(Bloomberg) — After a furious May rally, Wall Street analysts now have more buy ratings on individual companies in the S&P 500 Index than at any time in more than two decades, according to a Jefferies LLC analysis.
That’s usually a sign of froth in a market poised for a pullback, but Jefferies’ Andrew Greenebaum sees fewer reasons to worry once you look under the hood.
His argument goes like this: While more than four of the five stocks in the S&P 500 have buy recommendations, the price targets underlying those assessments imply just a gain of 10% over the next 12 months, based on the firm’s analysis. That’s near the average for the US benchmark historically, and should allay fears the current rebound has run its course, he said.
“Wall Street’s been upgrading names, probably using the selloff to do it,” said Greenebaum, senior vice president of equity research product management at Jefferies, who compiled the data. “But I don’t take that as overwhelming bullishness, because price targets are not that far away from where stocks currently sit.”
The S&P 500 has jumped nearly 20% from the depths of April’s rout on a reprieve from President Donald Trump tariff blitz. Yet analysts and strategists alike have been struggling to map out the path forward, penciling in, then erasing forecasts against a backdrop of back-and-forth policy pronouncements from Trump and his administration on trade.
Greenebaum says analyst predictions on individual stocks are a better indicator of the market’s direction than year-end S&P 500 targets since they more take into consideration individual companies’ profits.
He calculated the aggregated S&P 500 target over the next 12 months and landed at 6,528, a level that implies a 10% advance from Friday’s close.
If analyst ratings and price targets are any indicator of stock performance, things look like business as usual, he says. This hasn’t stopped prognosticators from fretting.
“You can probably ignore strategy comments and focus on the fundamentals, because the analysts aren’t seeing company fundamentals go down,” said Greenebaum.
Forecasts Shredded
Trump’s on-the-fly tariff regime has forced wild swings in expectations from sell-side strategists. After furiously downgrading their US stock forecasts across April, some are starting to make U-turns on their calls once again. Ed Yardeni of Yardeni Research and David Kostin of Goldman Sachs Group Inc. are among soothsayers who lifted their forecasts after lowering them.

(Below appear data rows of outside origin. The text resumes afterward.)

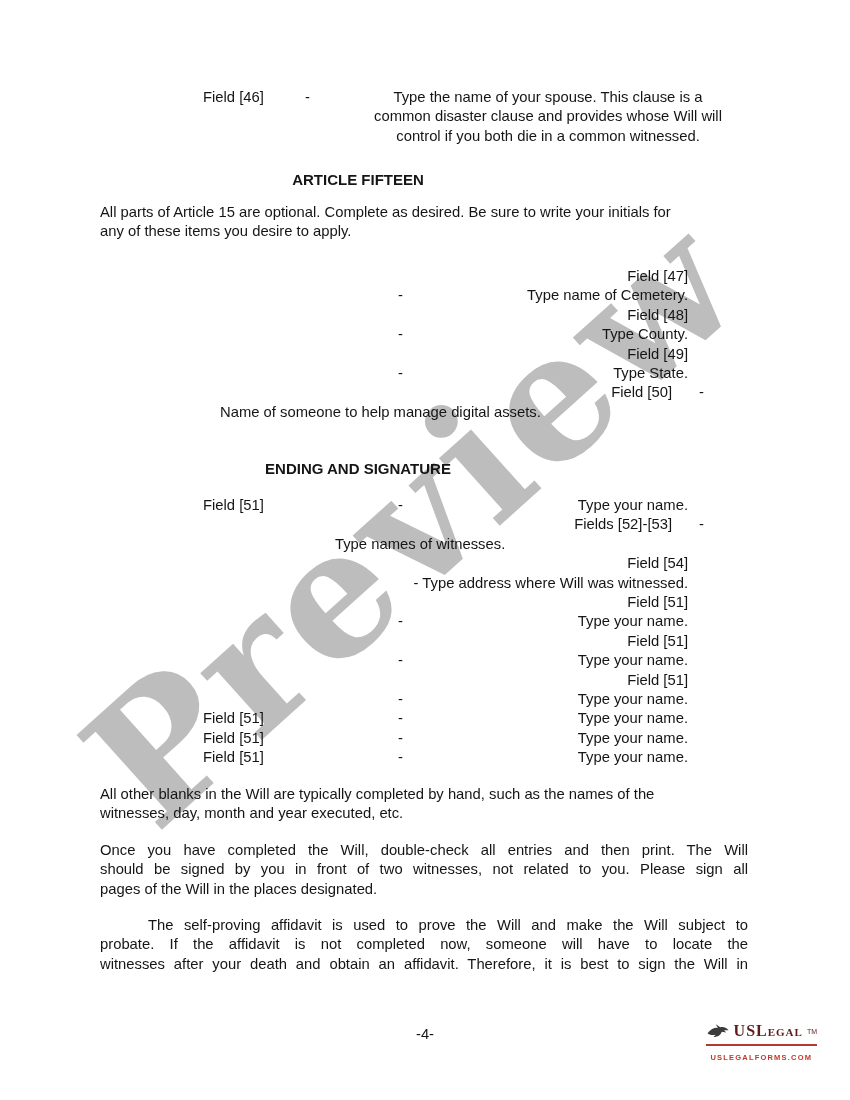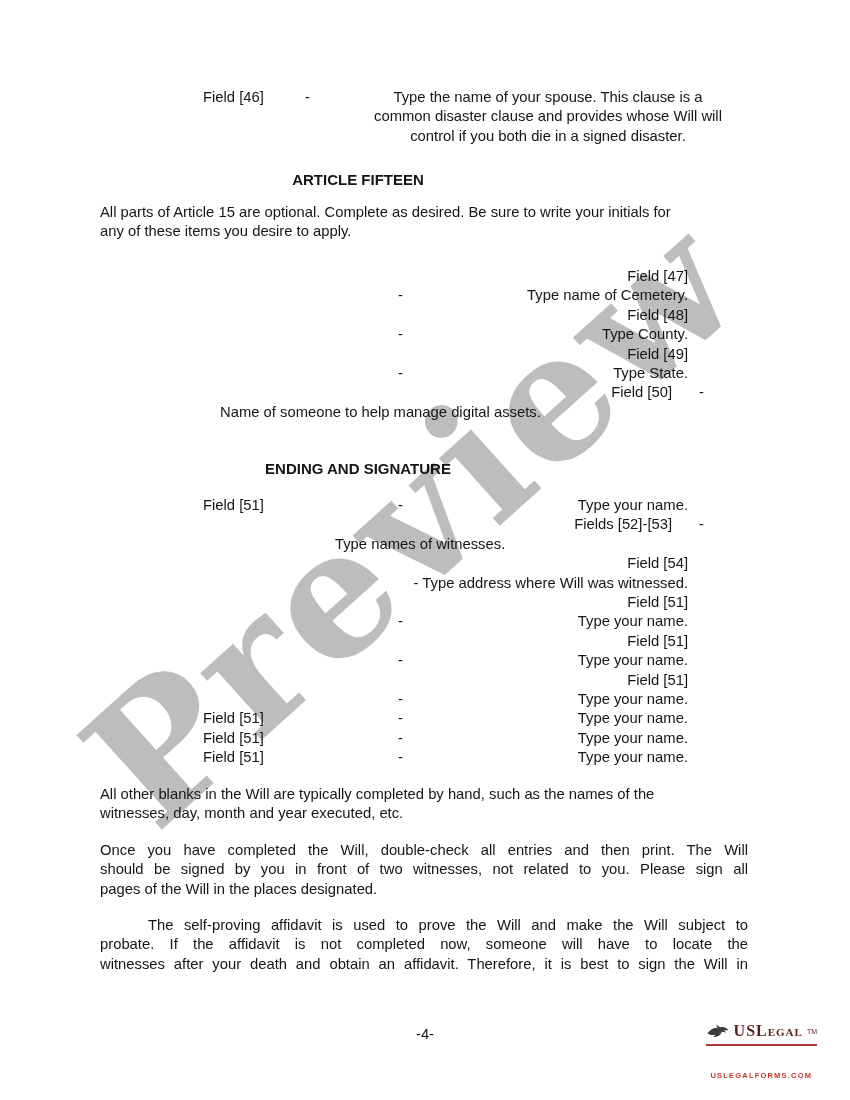--- a/index.html
+++ b/index.html
@@ -66,7 +66,7 @@
       <div class="txt">
         <div class="nowrapline">Type the name of your spouse.  This clause is a</div>
         <div class="nowrapline">common disaster clause and provides whose Will will</div>
-        <div class="nowrapline">control if you both die in a signed disaster.</div>
+        <div class="nowrapline">control if you both die in a common witnessed.</div>
       </div>
     </div>
 

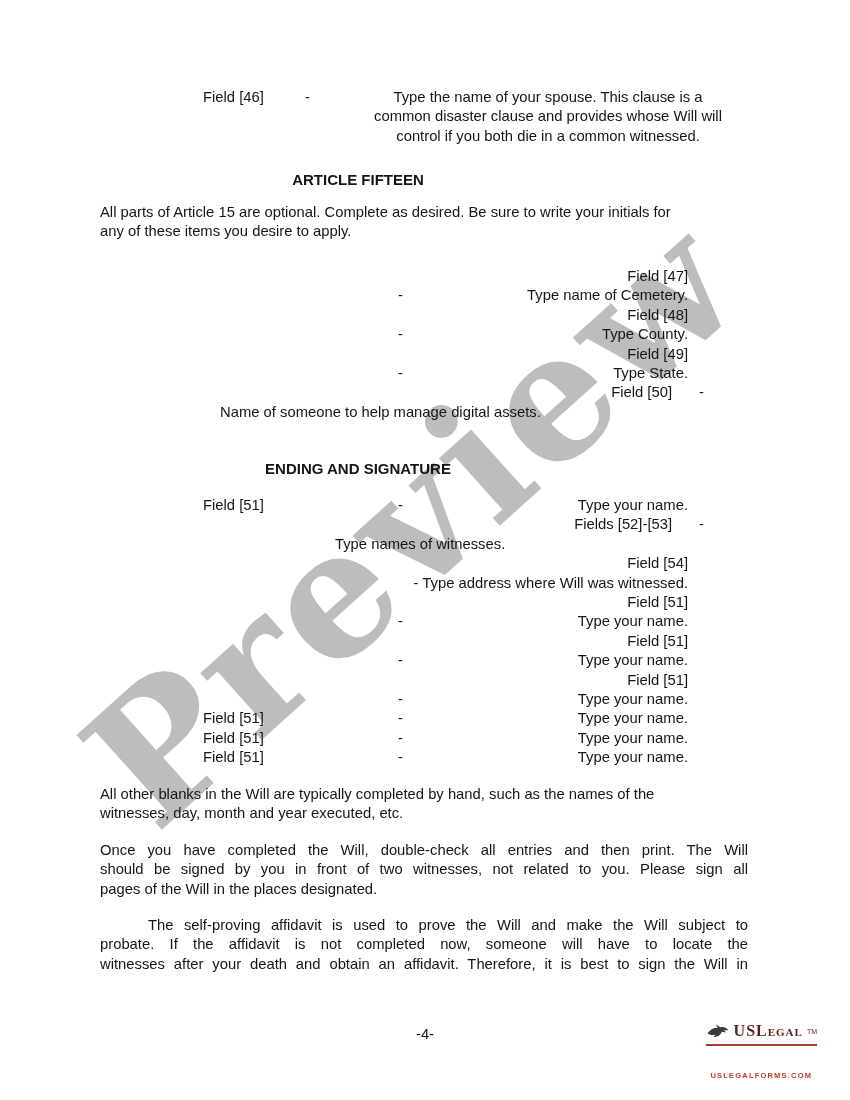--- a/index.html
+++ b/index.html
@@ -49,7 +49,7 @@
   }
   .tm { font-size:7px; color:#5c1d1d; align-self:flex-start; margin-top:2px; }
   .rule { height:2px; background:#b03a34; margin-top:2px; }
-  .tagline { font-size:7.5px; font-weight:700; letter-spacing:1.2px; color:#c0392b; margin-top:20px; }
+  .tagline { font-size:7.5px; font-weight:700; letter-spacing:1.2px; color:#c0392b; margin-top:2px; }
 </style>
 </head>
 <body>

But economists are warning that although rhetoric around levies has calmed since Trump’s April 2 rollout of steep levies, the damage on business and consumer confidence has already been done and could be reflected in economic data in the months ahead.
From one vantage point, the economy is already showing cracks. Gross domestic product decreased at a 0.2% annualized pace in the first quarter, the second estimate from the Bureau of Economic Analysis showed Thursday. That compared with an initially reported 0.3% decline. On the other hand, the labor market has so far remained intact with investors looking ahead to next week’s payrolls report as the next hurdle.
“The analysts are not actually getting reachy with their price targets,” Greenebaum said. “When you look at that level, it’s basically low, double-digit returns — it’s kind of ho-hum boring.”